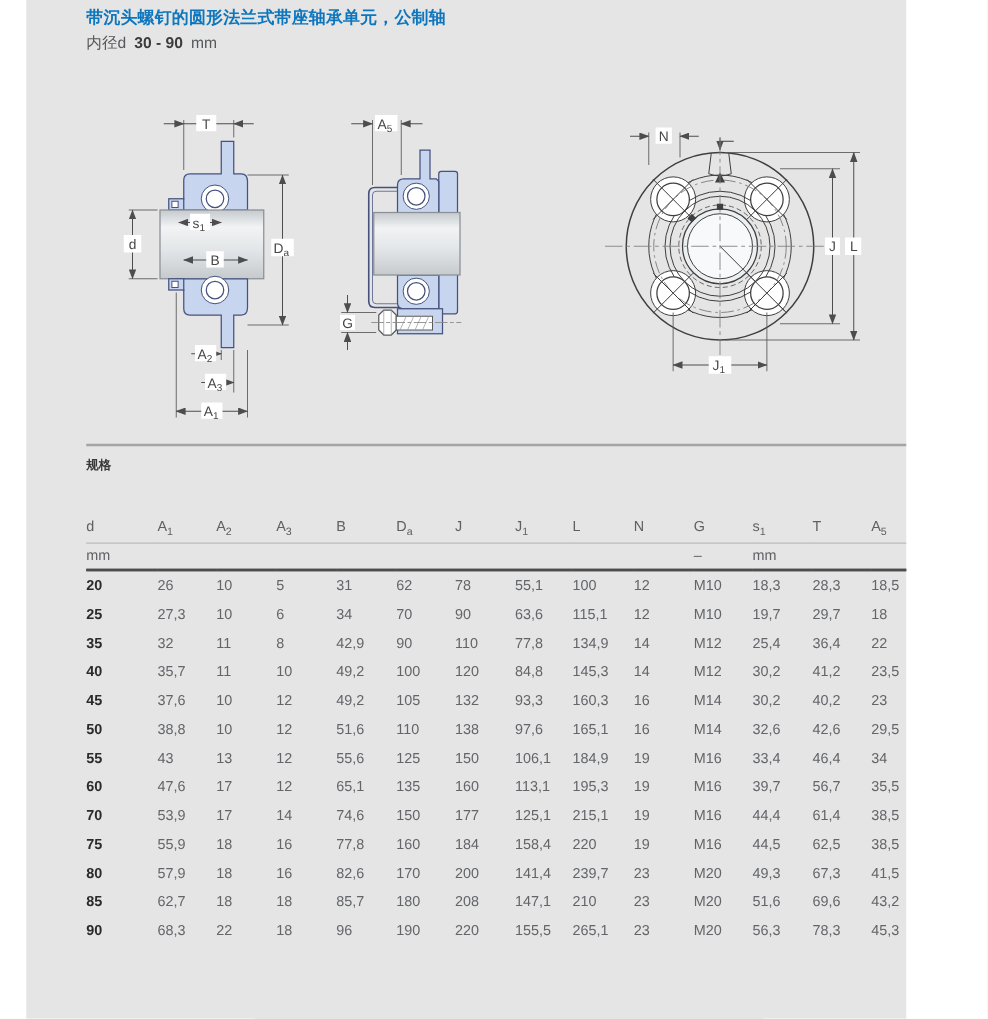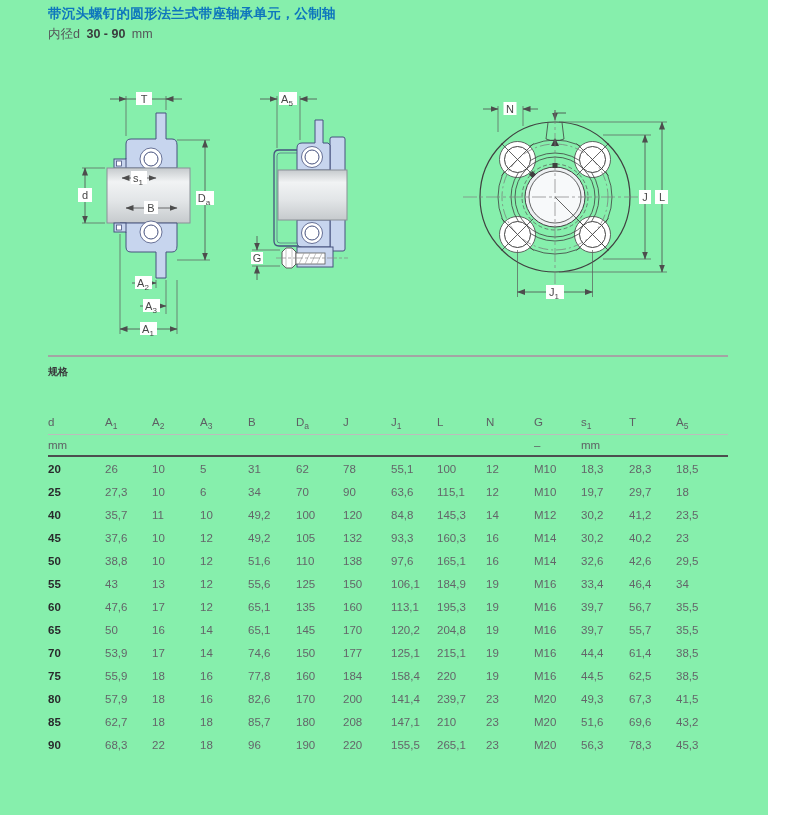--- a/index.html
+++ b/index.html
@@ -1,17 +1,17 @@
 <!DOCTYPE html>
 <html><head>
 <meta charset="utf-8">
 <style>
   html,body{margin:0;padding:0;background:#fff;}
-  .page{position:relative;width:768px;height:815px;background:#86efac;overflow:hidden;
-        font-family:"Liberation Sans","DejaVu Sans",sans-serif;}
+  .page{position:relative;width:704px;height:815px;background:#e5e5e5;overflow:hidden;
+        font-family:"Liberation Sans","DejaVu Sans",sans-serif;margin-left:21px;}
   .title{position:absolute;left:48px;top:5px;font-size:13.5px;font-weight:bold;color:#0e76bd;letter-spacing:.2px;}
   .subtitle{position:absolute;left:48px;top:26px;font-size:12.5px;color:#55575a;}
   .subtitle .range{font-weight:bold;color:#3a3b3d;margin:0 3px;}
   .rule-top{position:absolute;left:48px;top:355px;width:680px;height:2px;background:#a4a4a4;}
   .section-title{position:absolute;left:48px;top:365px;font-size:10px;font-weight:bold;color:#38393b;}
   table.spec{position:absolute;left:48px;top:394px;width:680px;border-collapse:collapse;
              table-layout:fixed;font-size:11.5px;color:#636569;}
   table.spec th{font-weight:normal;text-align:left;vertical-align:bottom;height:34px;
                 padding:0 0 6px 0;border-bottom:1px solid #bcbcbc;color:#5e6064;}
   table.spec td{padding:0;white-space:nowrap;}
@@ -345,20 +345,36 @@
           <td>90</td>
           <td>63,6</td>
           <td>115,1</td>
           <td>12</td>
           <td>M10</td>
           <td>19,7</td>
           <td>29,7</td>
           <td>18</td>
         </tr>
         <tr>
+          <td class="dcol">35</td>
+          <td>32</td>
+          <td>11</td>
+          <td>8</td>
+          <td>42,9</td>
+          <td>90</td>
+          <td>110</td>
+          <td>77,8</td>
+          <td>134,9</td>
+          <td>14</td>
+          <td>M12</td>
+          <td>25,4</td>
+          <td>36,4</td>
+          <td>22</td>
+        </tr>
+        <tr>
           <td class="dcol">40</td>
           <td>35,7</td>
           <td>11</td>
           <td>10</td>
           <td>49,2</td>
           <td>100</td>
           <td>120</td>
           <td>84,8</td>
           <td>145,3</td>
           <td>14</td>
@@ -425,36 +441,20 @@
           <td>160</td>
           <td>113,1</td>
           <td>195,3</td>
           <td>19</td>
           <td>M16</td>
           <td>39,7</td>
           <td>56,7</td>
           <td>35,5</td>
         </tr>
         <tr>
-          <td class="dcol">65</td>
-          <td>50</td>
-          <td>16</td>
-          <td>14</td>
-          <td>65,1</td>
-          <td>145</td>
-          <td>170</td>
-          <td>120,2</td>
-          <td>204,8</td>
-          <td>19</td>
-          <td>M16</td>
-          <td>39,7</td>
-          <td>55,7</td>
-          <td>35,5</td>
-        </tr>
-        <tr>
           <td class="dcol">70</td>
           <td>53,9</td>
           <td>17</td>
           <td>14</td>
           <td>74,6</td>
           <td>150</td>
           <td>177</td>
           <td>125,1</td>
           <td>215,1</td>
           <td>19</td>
★ ★ ★
### WORK INSTRUCTIONS
Without any pictures, reproduce the lines from the first one in the material through the line that has "<td>49,2</td>", exactly as they appear.

### COMPLETED TASK
--- a/index.html
+++ b/index.html
@@ -1,17 +1,17 @@
 <!DOCTYPE html>
 <html><head>
 <meta charset="utf-8">
 <style>
   html,body{margin:0;padding:0;background:#fff;}
-  .page{position:relative;width:768px;height:815px;background:#86efac;overflow:hidden;
-        font-family:"Liberation Sans","DejaVu Sans",sans-serif;}
+  .page{position:relative;width:704px;height:815px;background:#e5e5e5;overflow:hidden;
+        font-family:"Liberation Sans","DejaVu Sans",sans-serif;margin-left:21px;}
   .title{position:absolute;left:48px;top:5px;font-size:13.5px;font-weight:bold;color:#0e76bd;letter-spacing:.2px;}
   .subtitle{position:absolute;left:48px;top:26px;font-size:12.5px;color:#55575a;}
   .subtitle .range{font-weight:bold;color:#3a3b3d;margin:0 3px;}
   .rule-top{position:absolute;left:48px;top:355px;width:680px;height:2px;background:#a4a4a4;}
   .section-title{position:absolute;left:48px;top:365px;font-size:10px;font-weight:bold;color:#38393b;}
   table.spec{position:absolute;left:48px;top:394px;width:680px;border-collapse:collapse;
              table-layout:fixed;font-size:11.5px;color:#636569;}
   table.spec th{font-weight:normal;text-align:left;vertical-align:bottom;height:34px;
                 padding:0 0 6px 0;border-bottom:1px solid #bcbcbc;color:#5e6064;}
   table.spec td{padding:0;white-space:nowrap;}
@@ -345,20 +345,36 @@
           <td>90</td>
           <td>63,6</td>
           <td>115,1</td>
           <td>12</td>
           <td>M10</td>
           <td>19,7</td>
           <td>29,7</td>
           <td>18</td>
         </tr>
         <tr>
+          <td class="dcol">35</td>
+          <td>32</td>
+          <td>11</td>
+          <td>8</td>
+          <td>42,9</td>
+          <td>90</td>
+          <td>110</td>
+          <td>77,8</td>
+          <td>134,9</td>
+          <td>14</td>
+          <td>M12</td>
+          <td>25,4</td>
+          <td>36,4</td>
+          <td>22</td>
+        </tr>
+        <tr>
           <td class="dcol">40</td>
           <td>35,7</td>
           <td>11</td>
           <td>10</td>
           <td>49,2</td>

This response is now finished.